WHAT YOU NEED TO DO: Reproduce each line of the entries that carries "Jersey".

══ DATASET RECORDS

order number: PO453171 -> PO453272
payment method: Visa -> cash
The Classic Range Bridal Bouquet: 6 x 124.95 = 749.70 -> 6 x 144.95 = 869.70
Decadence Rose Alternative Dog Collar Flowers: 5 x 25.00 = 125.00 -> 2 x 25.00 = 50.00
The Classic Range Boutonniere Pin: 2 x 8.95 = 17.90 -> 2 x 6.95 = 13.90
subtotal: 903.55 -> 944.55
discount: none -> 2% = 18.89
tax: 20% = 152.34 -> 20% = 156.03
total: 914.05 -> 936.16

════
══ DATASET RECORDS

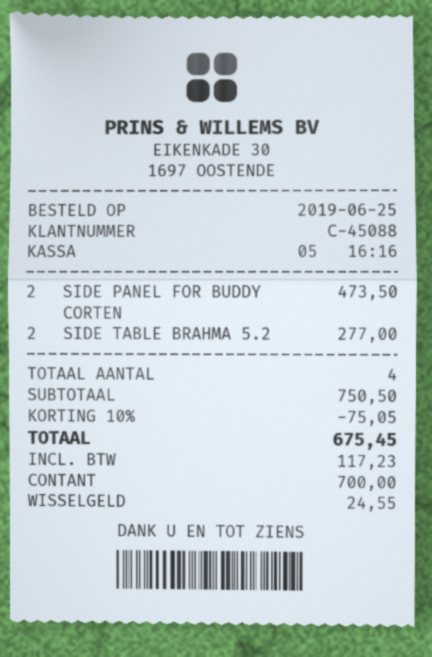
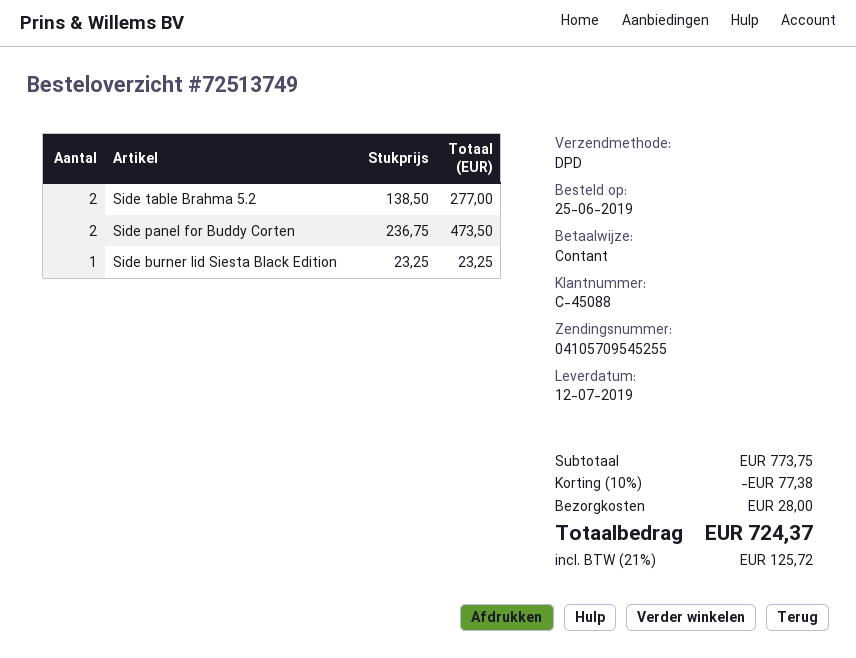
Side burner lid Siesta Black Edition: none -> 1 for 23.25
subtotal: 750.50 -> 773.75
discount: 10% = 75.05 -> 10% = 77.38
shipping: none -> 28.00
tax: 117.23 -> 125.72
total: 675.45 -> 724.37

════
══ DATASET RECORDS

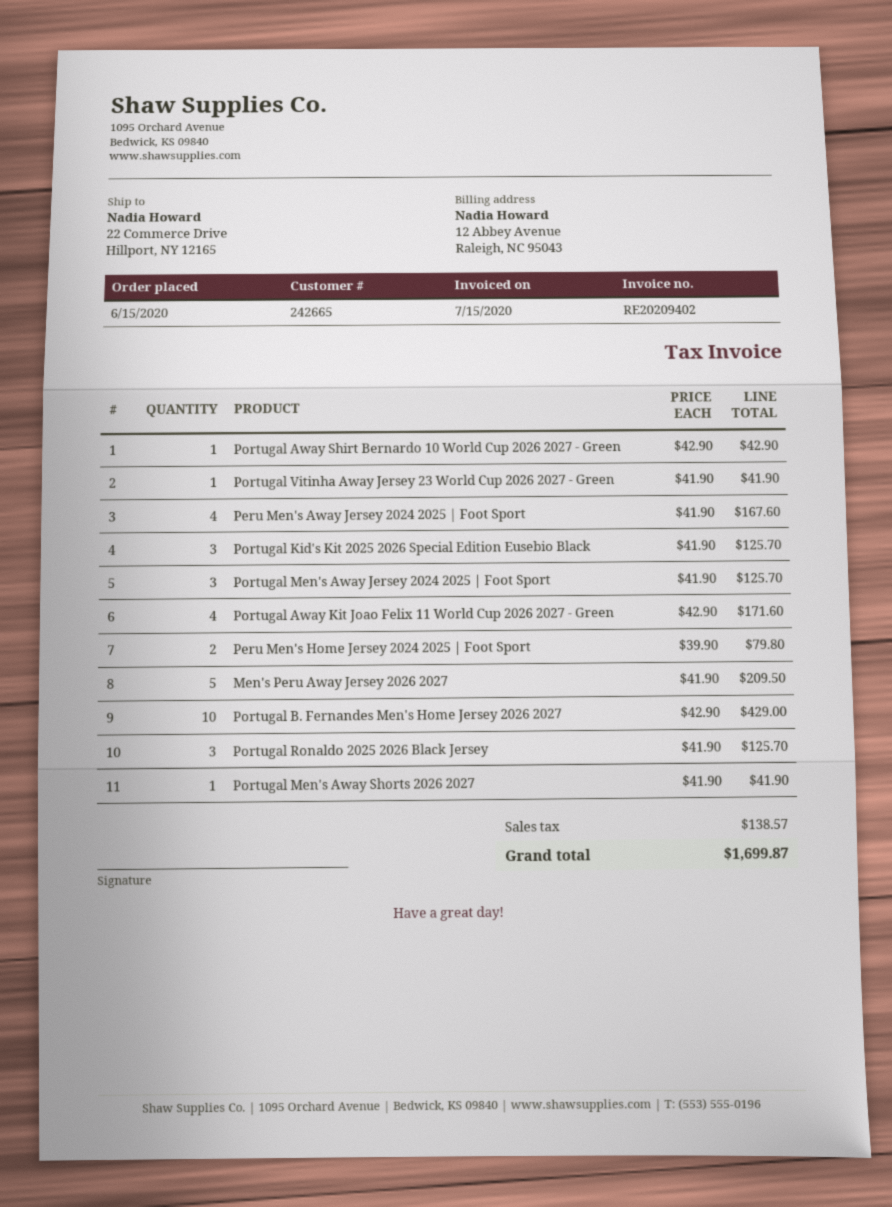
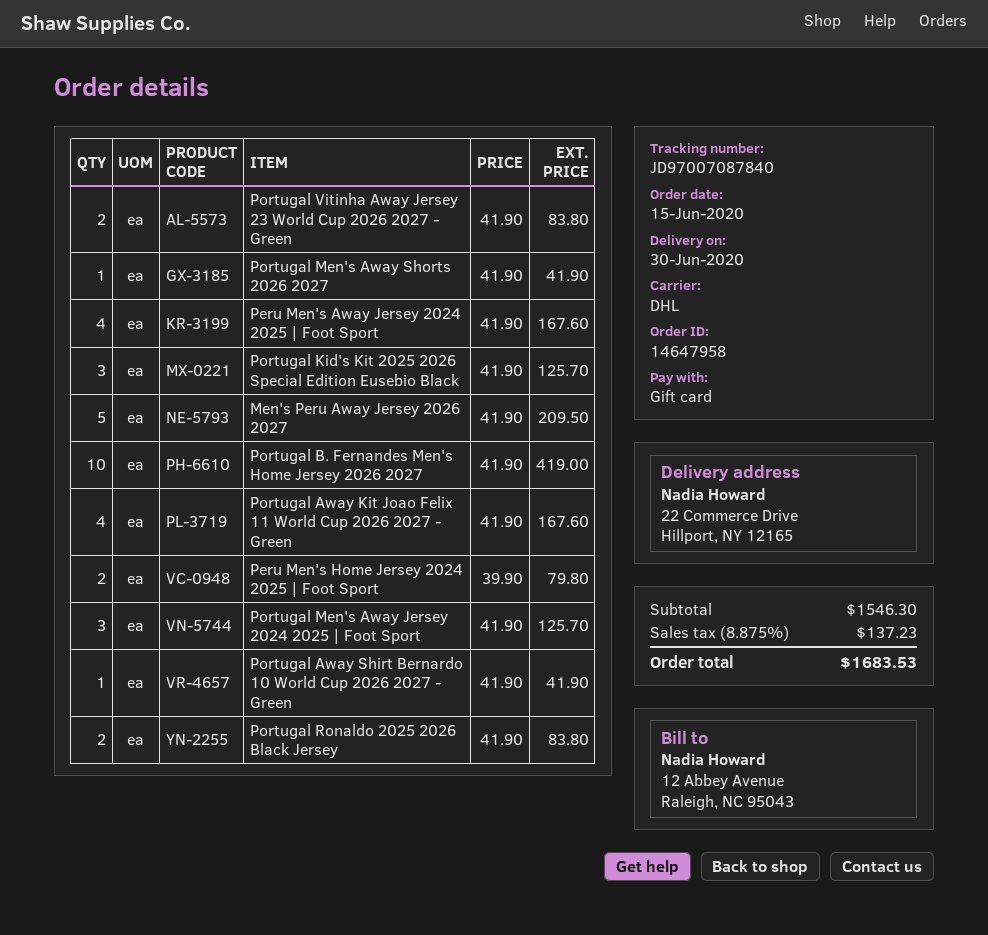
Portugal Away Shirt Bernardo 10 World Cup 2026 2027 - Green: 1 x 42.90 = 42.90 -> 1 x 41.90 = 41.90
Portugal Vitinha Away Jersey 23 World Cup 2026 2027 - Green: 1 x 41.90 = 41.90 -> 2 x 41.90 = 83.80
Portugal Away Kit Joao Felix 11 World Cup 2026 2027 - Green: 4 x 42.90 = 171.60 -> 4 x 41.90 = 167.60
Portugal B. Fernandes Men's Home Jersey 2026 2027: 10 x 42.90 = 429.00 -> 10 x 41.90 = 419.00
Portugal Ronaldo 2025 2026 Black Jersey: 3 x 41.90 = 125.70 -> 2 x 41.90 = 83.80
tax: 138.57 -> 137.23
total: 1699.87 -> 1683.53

════

TASK RESPONSE:
Portugal Vitinha Away Jersey 23 World Cup 2026 2027 - Green: 1 x 41.90 = 41.90 -> 2 x 41.90 = 83.80
Portugal B. Fernandes Men's Home Jersey 2026 2027: 10 x 42.90 = 429.00 -> 10 x 41.90 = 419.00
Portugal Ronaldo 2025 2026 Black Jersey: 3 x 41.90 = 125.70 -> 2 x 41.90 = 83.80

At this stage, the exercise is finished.